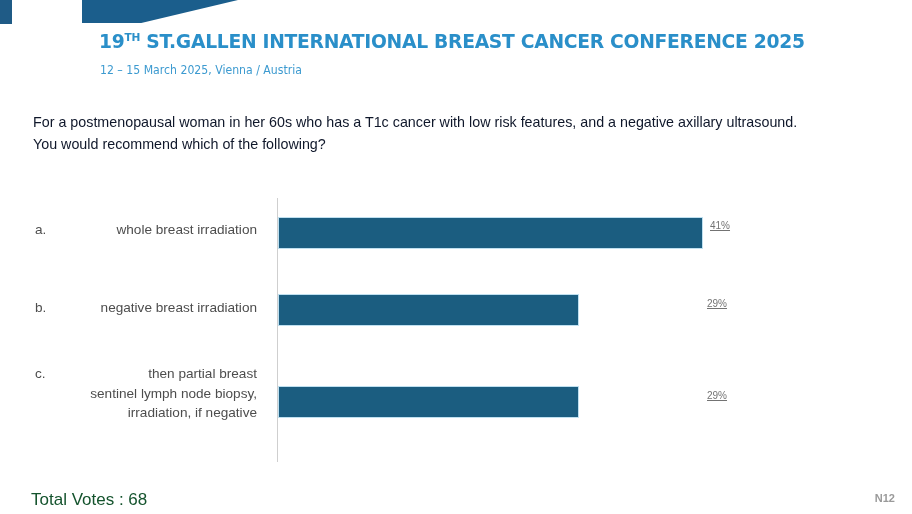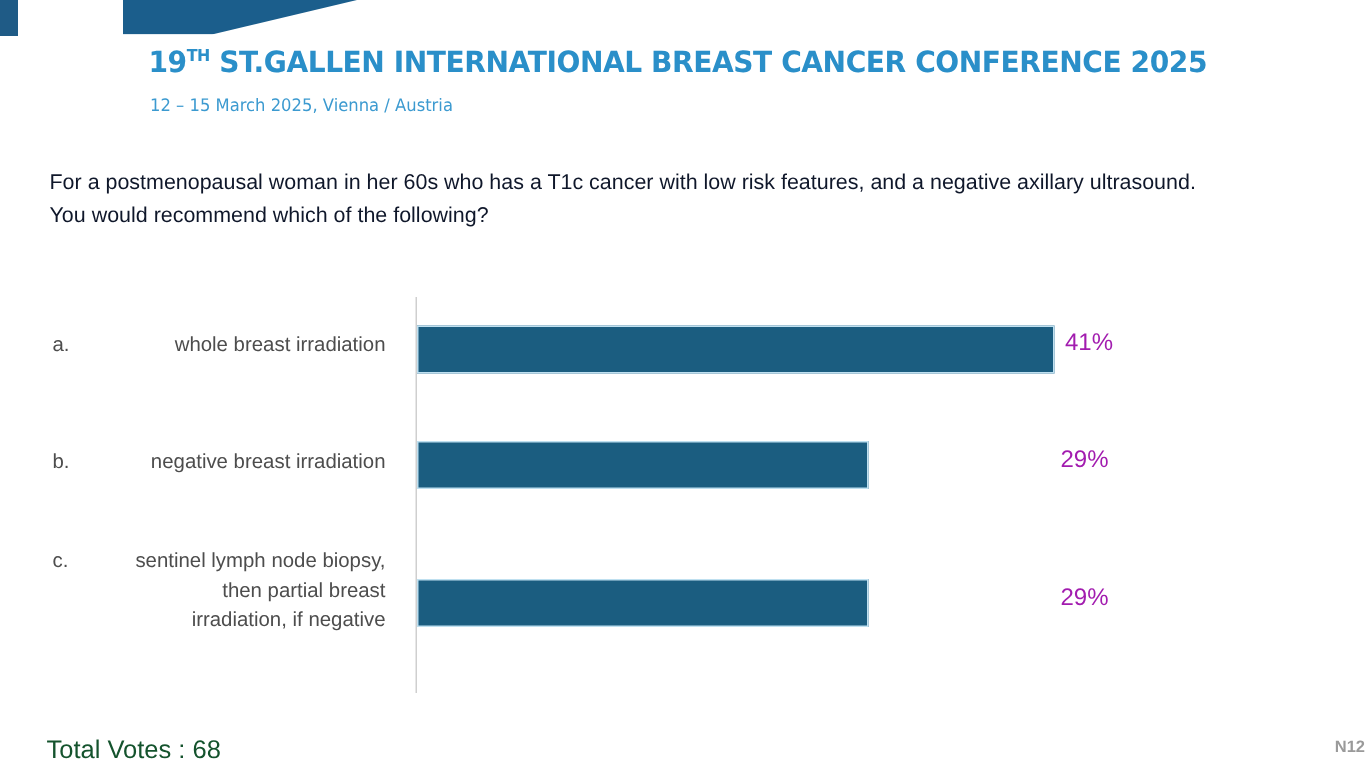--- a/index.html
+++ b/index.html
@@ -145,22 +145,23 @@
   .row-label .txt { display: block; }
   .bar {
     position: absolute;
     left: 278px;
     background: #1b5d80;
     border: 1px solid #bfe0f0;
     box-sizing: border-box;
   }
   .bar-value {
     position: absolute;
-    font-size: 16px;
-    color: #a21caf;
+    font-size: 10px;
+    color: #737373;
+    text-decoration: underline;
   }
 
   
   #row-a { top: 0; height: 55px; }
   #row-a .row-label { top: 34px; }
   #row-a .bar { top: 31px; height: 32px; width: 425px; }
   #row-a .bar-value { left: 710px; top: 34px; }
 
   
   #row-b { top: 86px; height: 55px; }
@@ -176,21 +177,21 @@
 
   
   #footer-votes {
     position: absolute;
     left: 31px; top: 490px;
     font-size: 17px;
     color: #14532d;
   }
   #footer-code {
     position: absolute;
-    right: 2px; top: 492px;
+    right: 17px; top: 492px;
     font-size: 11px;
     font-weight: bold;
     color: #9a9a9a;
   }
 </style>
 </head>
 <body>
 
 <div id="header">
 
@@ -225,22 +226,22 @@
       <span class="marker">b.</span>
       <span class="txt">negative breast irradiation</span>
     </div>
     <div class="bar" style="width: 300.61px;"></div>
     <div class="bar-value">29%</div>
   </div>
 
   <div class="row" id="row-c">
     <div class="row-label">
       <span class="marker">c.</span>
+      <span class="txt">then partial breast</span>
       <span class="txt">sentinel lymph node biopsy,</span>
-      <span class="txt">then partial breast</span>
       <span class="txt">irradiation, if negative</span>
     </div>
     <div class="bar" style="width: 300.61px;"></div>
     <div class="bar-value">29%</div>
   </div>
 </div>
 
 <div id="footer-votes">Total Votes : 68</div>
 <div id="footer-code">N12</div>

************

Only the pictures are to be omitted; restate everything else above exactly.

→ COMPLETED EXERCISE
--- a/index.html
+++ b/index.html
@@ -145,22 +145,23 @@
   .row-label .txt { display: block; }
   .bar {
     position: absolute;
     left: 278px;
     background: #1b5d80;
     border: 1px solid #bfe0f0;
     box-sizing: border-box;
   }
   .bar-value {
     position: absolute;
-    font-size: 16px;
-    color: #a21caf;
+    font-size: 10px;
+    color: #737373;
+    text-decoration: underline;
   }
 
   
   #row-a { top: 0; height: 55px; }
   #row-a .row-label { top: 34px; }
   #row-a .bar { top: 31px; height: 32px; width: 425px; }
   #row-a .bar-value { left: 710px; top: 34px; }
 
   
   #row-b { top: 86px; height: 55px; }
@@ -176,21 +177,21 @@
 
   
   #footer-votes {
     position: absolute;
     left: 31px; top: 490px;
     font-size: 17px;
     color: #14532d;
   }
   #footer-code {
     position: absolute;
-    right: 2px; top: 492px;
+    right: 17px; top: 492px;
     font-size: 11px;
     font-weight: bold;
     color: #9a9a9a;
   }
 </style>
 </head>
 <body>
 
 <div id="header">
 
@@ -225,22 +226,22 @@
       <span class="marker">b.</span>
       <span class="txt">negative breast irradiation</span>
     </div>
     <div class="bar" style="width: 300.61px;"></div>
     <div class="bar-value">29%</div>
   </div>
 
   <div class="row" id="row-c">
     <div class="row-label">
       <span class="marker">c.</span>
+      <span class="txt">then partial breast</span>
       <span class="txt">sentinel lymph node biopsy,</span>
-      <span class="txt">then partial breast</span>
       <span class="txt">irradiation, if negative</span>
     </div>
     <div class="bar" style="width: 300.61px;"></div>
     <div class="bar-value">29%</div>
   </div>
 </div>
 
 <div id="footer-votes">Total Votes : 68</div>
 <div id="footer-code">N12</div>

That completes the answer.